その魔獣らの背後には確かに水晶がある。上から太陽光の柱が降りていて神秘的だ。ここは神殿の中心でその頂上には光が入るように穴が空いているのだろう。
「分かっているなら話は早い。それをマスター・スミスのもとへ持っていき神器にしてもらう。異論は無いな」
「太陽神様より話は聞いてる。持っていくと良い」
これでやっと目的が達成できた。後は帰るだけだ。
「それじゃお暇させてもらうよ」
「待て、御子よ。あなたさえ良ければ我々を連れて行って欲しい」
「えっ……? 私のですか?」
「我々は何千年も前、地上にて太陽神様の守護をした魔獣。神々の対戦後に太陽神様のお力の一端を授かり
今日までここを守護してきた。そしてここに辿り着いた御子がいるなら力を貸し与えよという命を授かっている。必ずや御身を守ることを誓う」
アナスタシア様が俺の顔を見てきた。
「あなたは太陽神の力を持つ者です。太陽神に縁のある魔獣や武器は相性がとても良いのでテイムしてはどうですか? 最終的にはフェネクス=ラーのテイムですがこの魔獣たちを持っていても損はないかと」
「分かりました。では私と共に行きましょう」
『太陽神使 エンコ《火》、日輪の霊鳥 ヤタ《火》飛輪無窮 ホルアクティ《火》
→太陽神の力を一部だけ持つ。攻撃や撹乱可能なエンコ、偵察可能なヤタ、スピード特化のホルアクティ』
その日の内に帰路に着き、その足でマスター・スミスである朝比奈凛のもとに持っていった。

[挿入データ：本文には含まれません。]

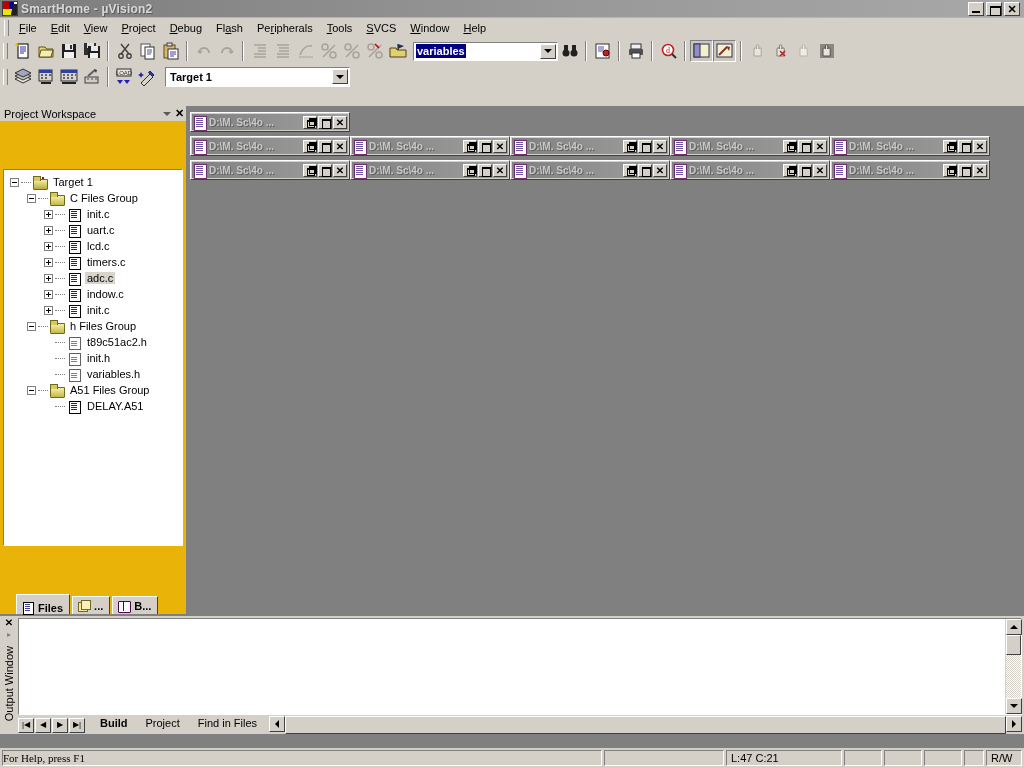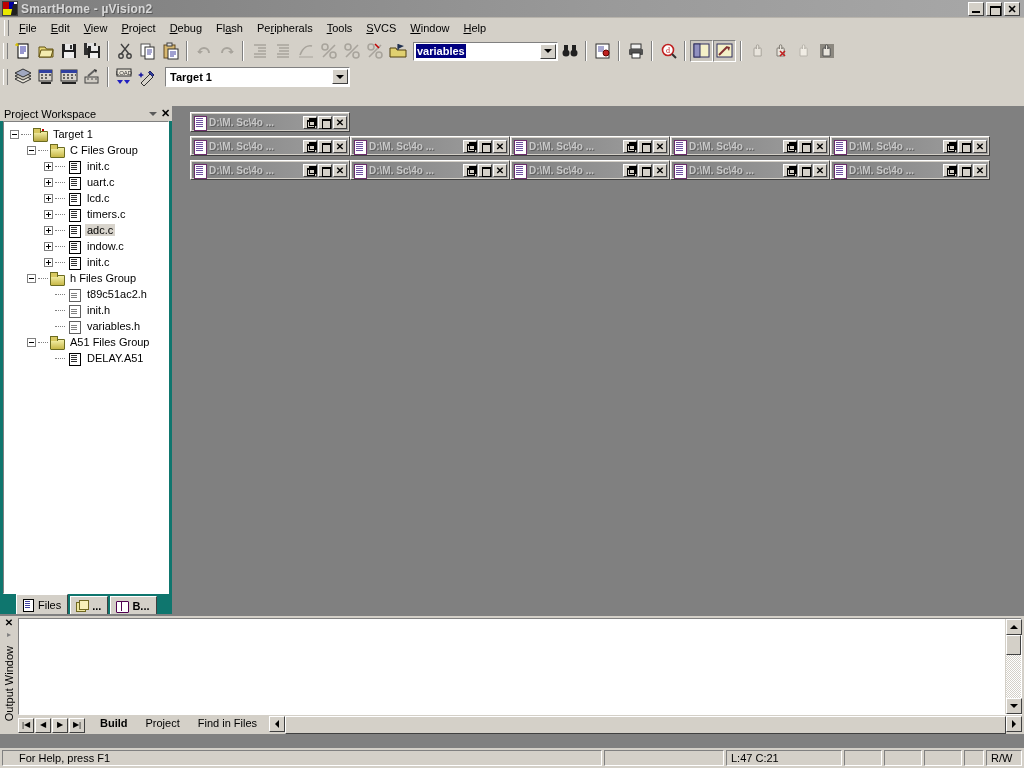"Project Workspace" .pw { background: #0f766e -> #eab308; gap: none -> 48px; width: 172px -> 186px }
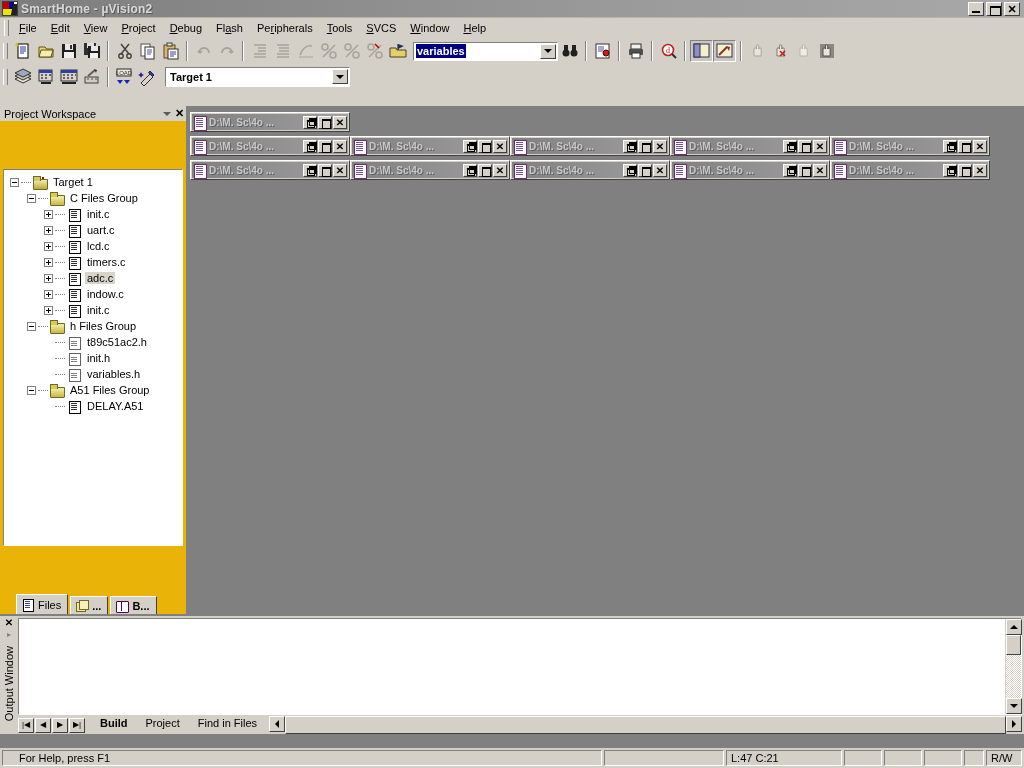"Files" .pwtab.active { align-items: none -> flex-end; font-weight: normal -> bold }
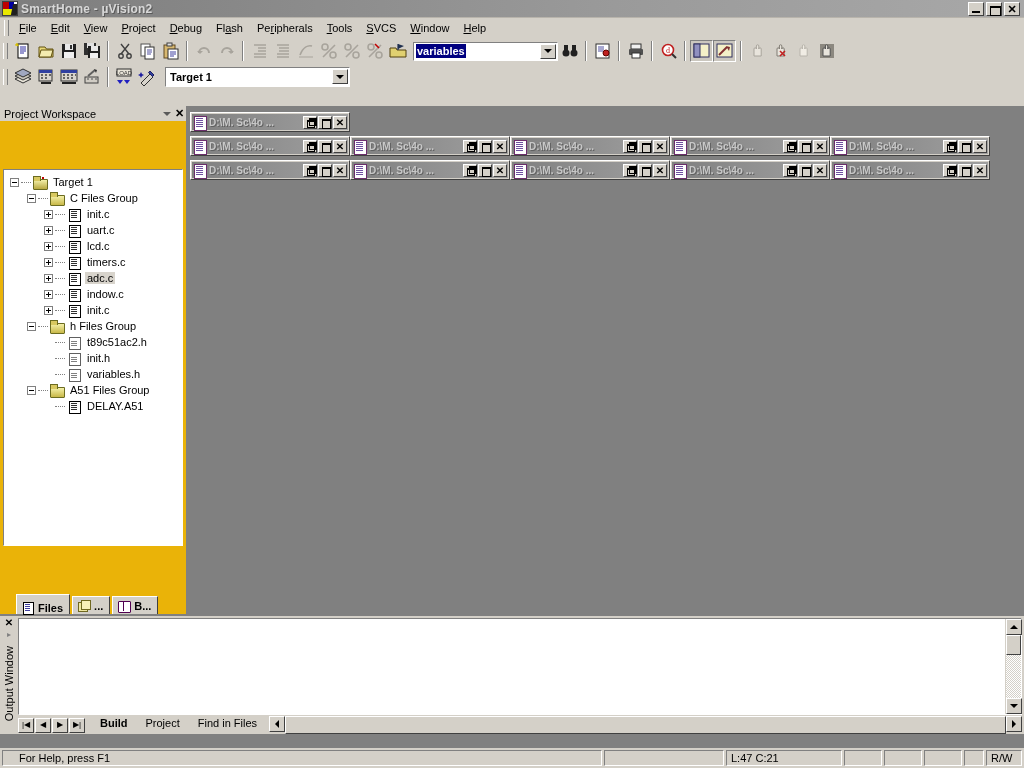"For Help, press F1" .st-main { font-family: none -> Liberation Serif, serif; padding-left: 16px -> 0 }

「お前が持ってきた紅葉の木よりもやばいな。こんな素材生きていても早々見ることなんてできねぇよ」
「数少ない太陽神にまつわる素材ですから。一級の神器にしてくださいね」
「こんな良い素材をどうしたら劣悪な神器にできるんだよ。まぁ明日までは待ってな。目ん玉飛び出る物作ってやる。王女様は明日までに神器の銘を考えてくださいな」
俺たちは素材を凛さんに預けた後、アナスタシア様を部屋まで送り、その日はすぐに寝た。
次の日の早朝には凛さんの工房に足を運び、神器が出来上がるのを待った。そして奥の扉から凛さんが出てきて風呂敷で包まれている神器を机の上に置いた。
「さて、お披露目だ」
風呂敷から出てきたのは煌々と照らす太陽の様にオレンジがかった刀身が細い剣だ。
「はっきり言っておく。性能だけなら条件さえ揃えば断トツで最強の神器だ。その条件は王女様が持っているから問題ない。逆に言うと王女様専用の神器。それがこれだ」
「なる……ほど。その条件はなんですか?」
「あぁ……? 太陽神の加護があることだ。ない人間がこの神器使ってもほんの少し強いだけの神器に過ぎない」
確かにアナスタシア様専用だ。今後未来に太陽神の加護を授かる人間が産まれない限り。
「さて、王女様。銘はもう決まりましたか?」
「はい。ですが師匠が許してくださるかどうか」
「いや、許可なんて必要ないですよ? 付けたい名前をつけていただければ」
「その……ベルヴェルクと名付けたいのです。私にはベルヴェルクかシラヌイしか神器を知りません。それに私は師匠の弟子ですから剣には同じ名前を付けたいのです」
「…………」
「おい、師匠のお前はどうするよ? 別に同じ名前でも構いはしないが、ある程度分けた方がいいのは確かだ。ベルヴェルクが2本だとどっちのそれか分かんなくなるからな」
「じゃあ……」
固唾を飲むアナスタシア様。ベルヴェルクに強い想いがあるのはわかった。ならば――
「ベルヴェルク・オルタナティブ。なんてどうですか? オルタナティブとは別のという意味です。なんで『別のベルヴェルク』です」
「オルタナティブ……。いいですね。師匠、ありがとうございます。それではこれからこの神器は『太陽神剣ベルヴェルク・オルタナティブ』です」
神器がアナスタシア様を認めた。新しい神器を腰に下げる彼女は本当に太陽の様で美しい姿だった。
『太陽神剣ベルヴェルク・オルタナティブ
限定解放
→天候が晴れもしくは晴天以外の時のみ発動できる。天候を強制的に晴れ状態にする。夜の場合、人工太陽を生成する。
解放:
→太陽神の加護を有しており、太陽が出ている間、身体全ての能力値が10倍まで跳ね上がる』
身体能力の10倍とは。
普段の私生活を数字にした場合1として、戦闘時は5とする。
神器を使用した場合身体能力は50になり、さらに太陽神の加護としての力も加算されるため太陽が出ていたら素でもとんでもない力を発揮できます。
拓人とアナスタシアをただのパンチで比べると神器を解放したアナスタシアの方が数倍強い。
ただし拓人は速すぎるのでパンチが当たるかどうか別。